* **WHAT IS EXPECTED**: An exact copy of the lines from the one containing "DIFEEL SUNFLOWER DIFEEL" through the final line of the records is the only acceptable answer.

* **AVAILABLE RECORDS**:
^^^^
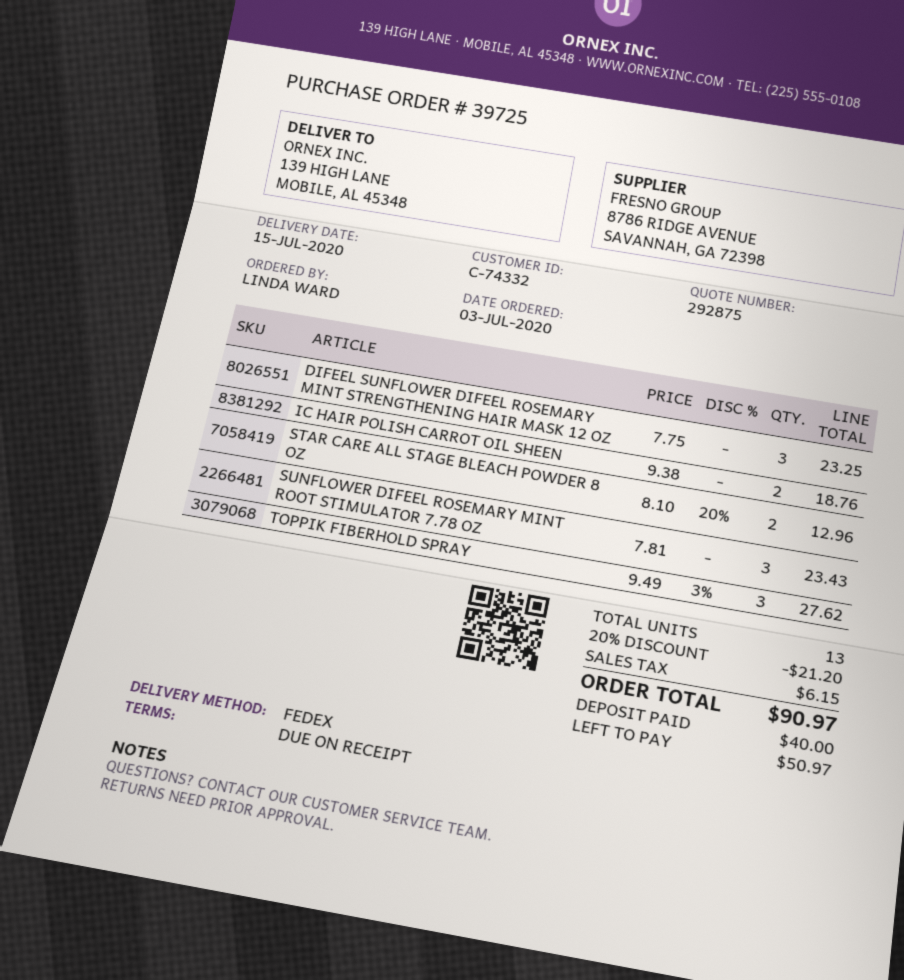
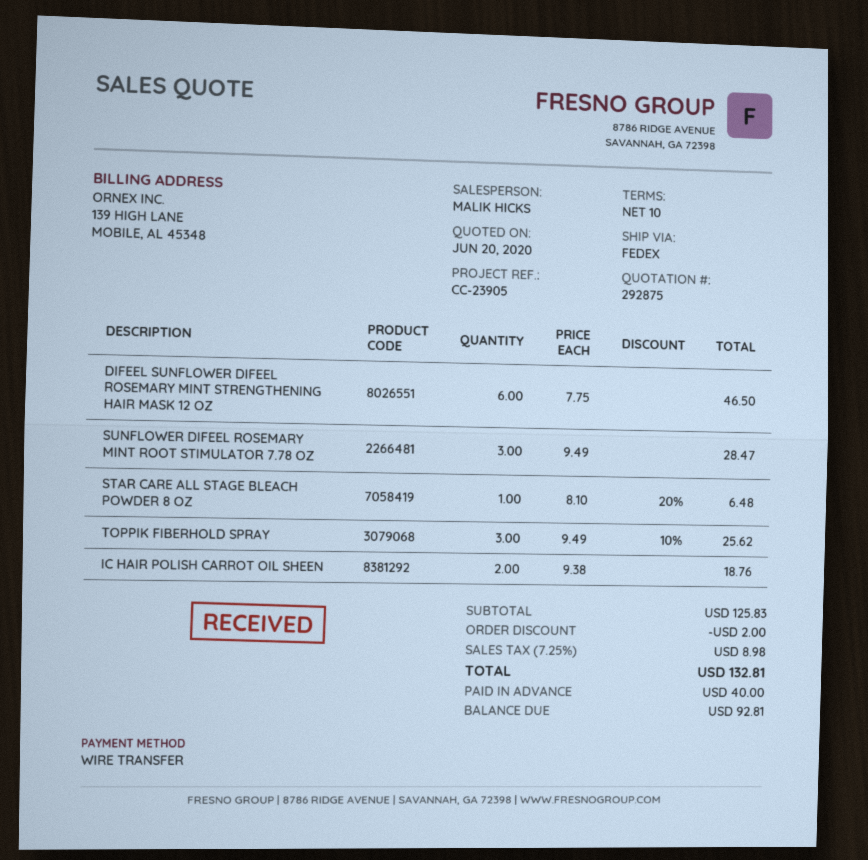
payment terms: on receipt -> 10 days
DIFEEL SUNFLOWER DIFEEL ROSEMARY MINT STRENGTHENING HAIR MASK 12 OZ: 3 x 7.75 = 23.25 -> 6 x 7.75 = 46.50
STAR CARE ALL STAGE BLEACH POWDER 8 OZ: 2 x 8.10 - 20% = 12.96 -> 1 x 8.10 - 20% = 6.48
SUNFLOWER DIFEEL ROSEMARY MINT ROOT STIMULATOR 7.78 OZ: 3 x 7.81 = 23.43 -> 3 x 9.49 = 28.47
TOPPIK FIBERHOLD SPRAY: 3 x 9.49 - 3% = 27.62 -> 3 x 9.49 - 10% = 25.62
discount: 21.20 -> 2.00
tax: 6.15 -> 8.98
total: 90.97 -> 132.81
balance: 50.97 -> 92.81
^^^^
* **SOLUTION**:
DIFEEL SUNFLOWER DIFEEL ROSEMARY MINT STRENGTHENING HAIR MASK 12 OZ: 3 x 7.75 = 23.25 -> 6 x 7.75 = 46.50
STAR CARE ALL STAGE BLEACH POWDER 8 OZ: 2 x 8.10 - 20% = 12.96 -> 1 x 8.10 - 20% = 6.48
SUNFLOWER DIFEEL ROSEMARY MINT ROOT STIMULATOR 7.78 OZ: 3 x 7.81 = 23.43 -> 3 x 9.49 = 28.47
TOPPIK FIBERHOLD SPRAY: 3 x 9.49 - 3% = 27.62 -> 3 x 9.49 - 10% = 25.62
discount: 21.20 -> 2.00
tax: 6.15 -> 8.98
total: 90.97 -> 132.81
balance: 50.97 -> 92.81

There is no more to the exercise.